FDA’s Ongoing Safety Review of Drugs Does Not Preclude Preemption:
Judge Battaglia likewise rejected Plaintiffs’ argument that the FDA’s ongoing review of pancreatic safety and the existence of an open pancreatic safety signal indicates the existence of some basis to believe there is a causal association, and therefore precludes a preemption defense. Order at 26-27. Instead, the Court observed that a safety signal, without more, is not indicative of a causal association warranting inclusion in a product’s labeling and does not undermine the FDA’s previously articulated conclusions with respect to a drug. Id.at 27. And importantly, the potential for the FDA to reach a different conclusion in the future in light of developing scientific evidence does not preclude a finding of preemption now. Id. at 28.

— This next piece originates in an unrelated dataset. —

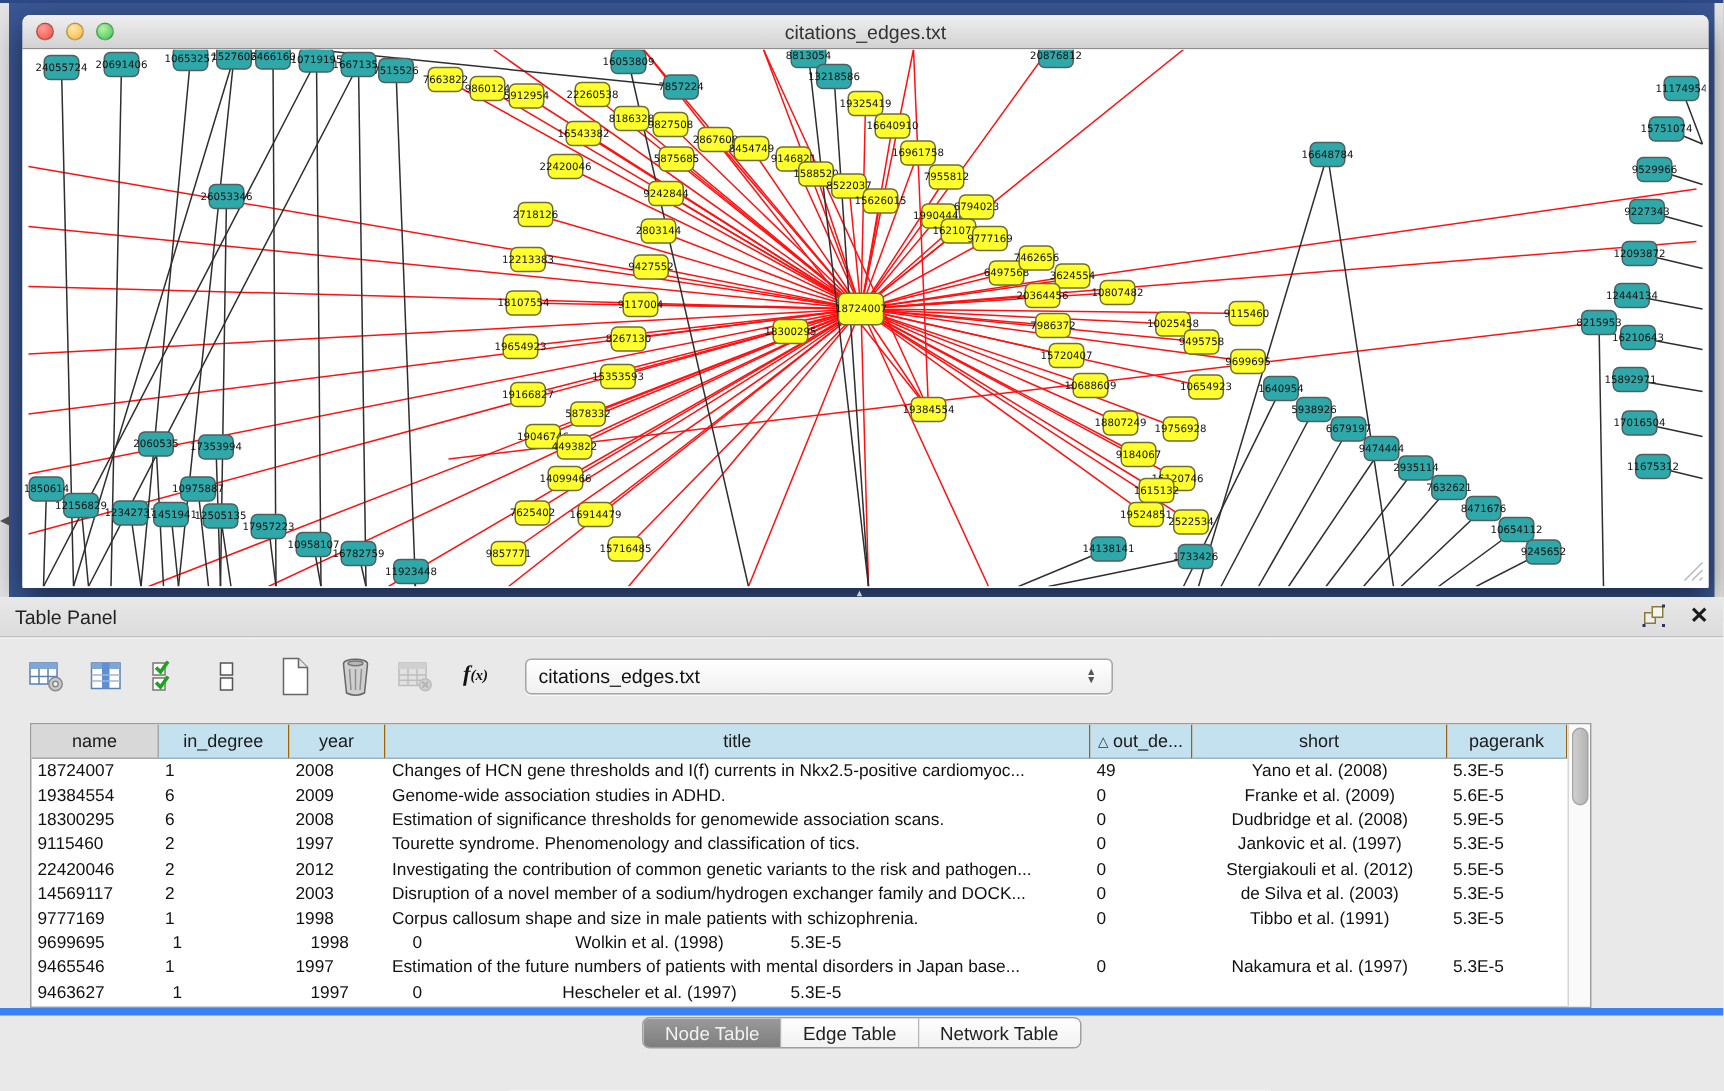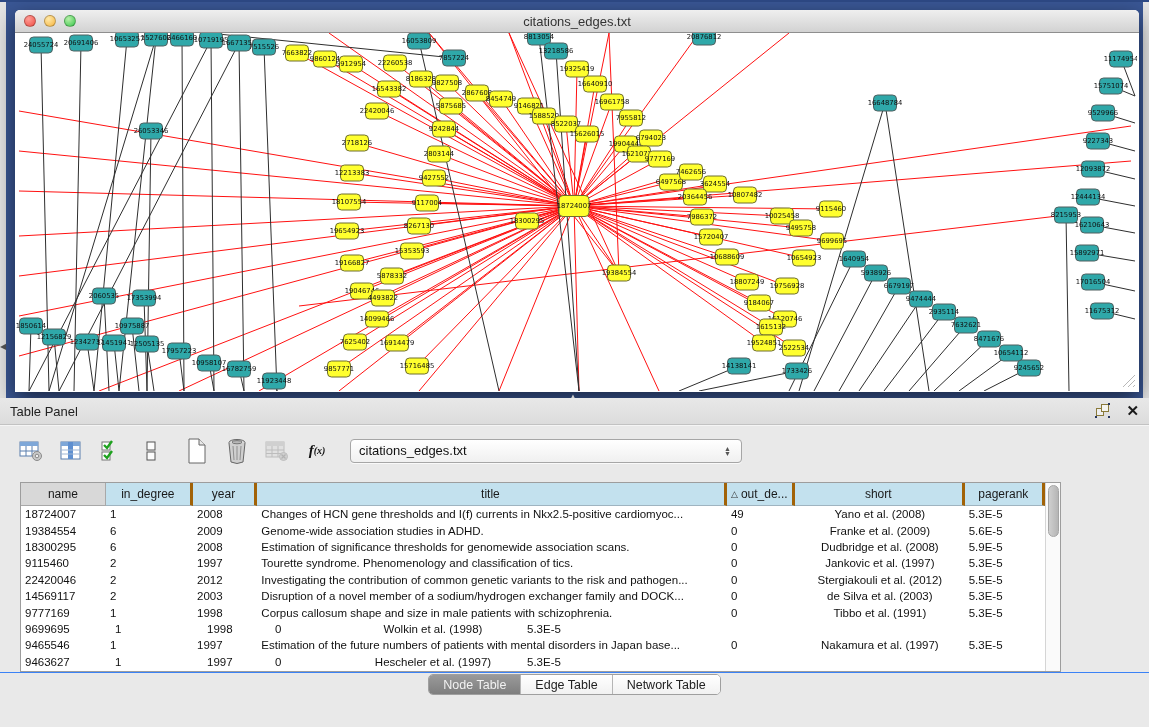"in_degree" .th { border-right: 3px solid #a16207 -> 1px solid #a16207 }
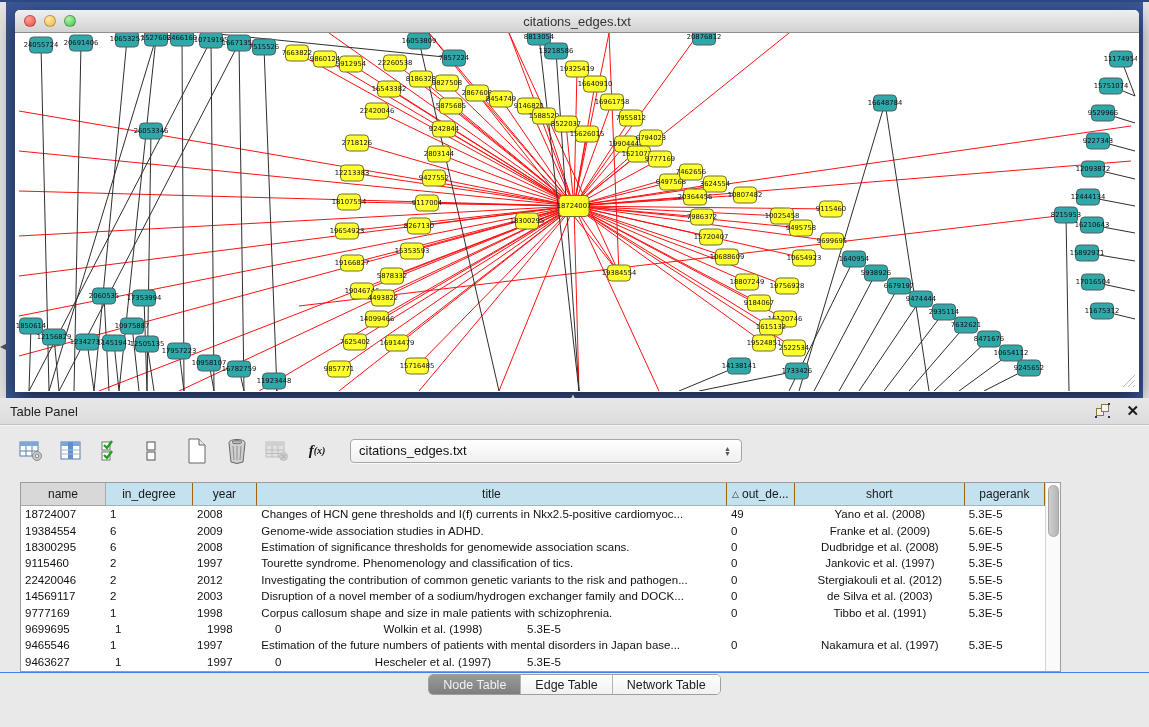"Node Table" .tabbar { border-top: 1px solid #3b82f6 -> 5px solid #3b82f6 }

Buckman Applies to Plaintiffs’ Defense to the “Clear Evidence” Standard:
As an additional argument to rebut Defendants’ preemption defense, Plaintiffs alleged the existence of new safety information related to pancreatic cancer risk that Defendants withheld, misrepresented or underrepresented to the FDA. Id. at 29. And because the FDA has not considered this information, Plaintiffs argued that Defendants could not establish preemption. Id. But the Court rejected this argument under Buckman v. Plaintiffs’ Legal Committee, 531 US 341 (2001) (holding that fraud-on-the-FDA state law claims were preempted as they “inevitably conflict with the FDA’s responsibility to police fraud.”)
The MDL Judge observed that while Buckman is inapplicable to whether Plaintiffs’ state law failure to warn claims are preempted, Buckman is implicated by Plaintiffs’ fraud-on-the FDA defense to the “clear evidence” standard: “The Court maintains its earlier position that such arguments are preempted to the extent they are based on Defendants failure to comply with FDA reporting requirements.” Id. at 31.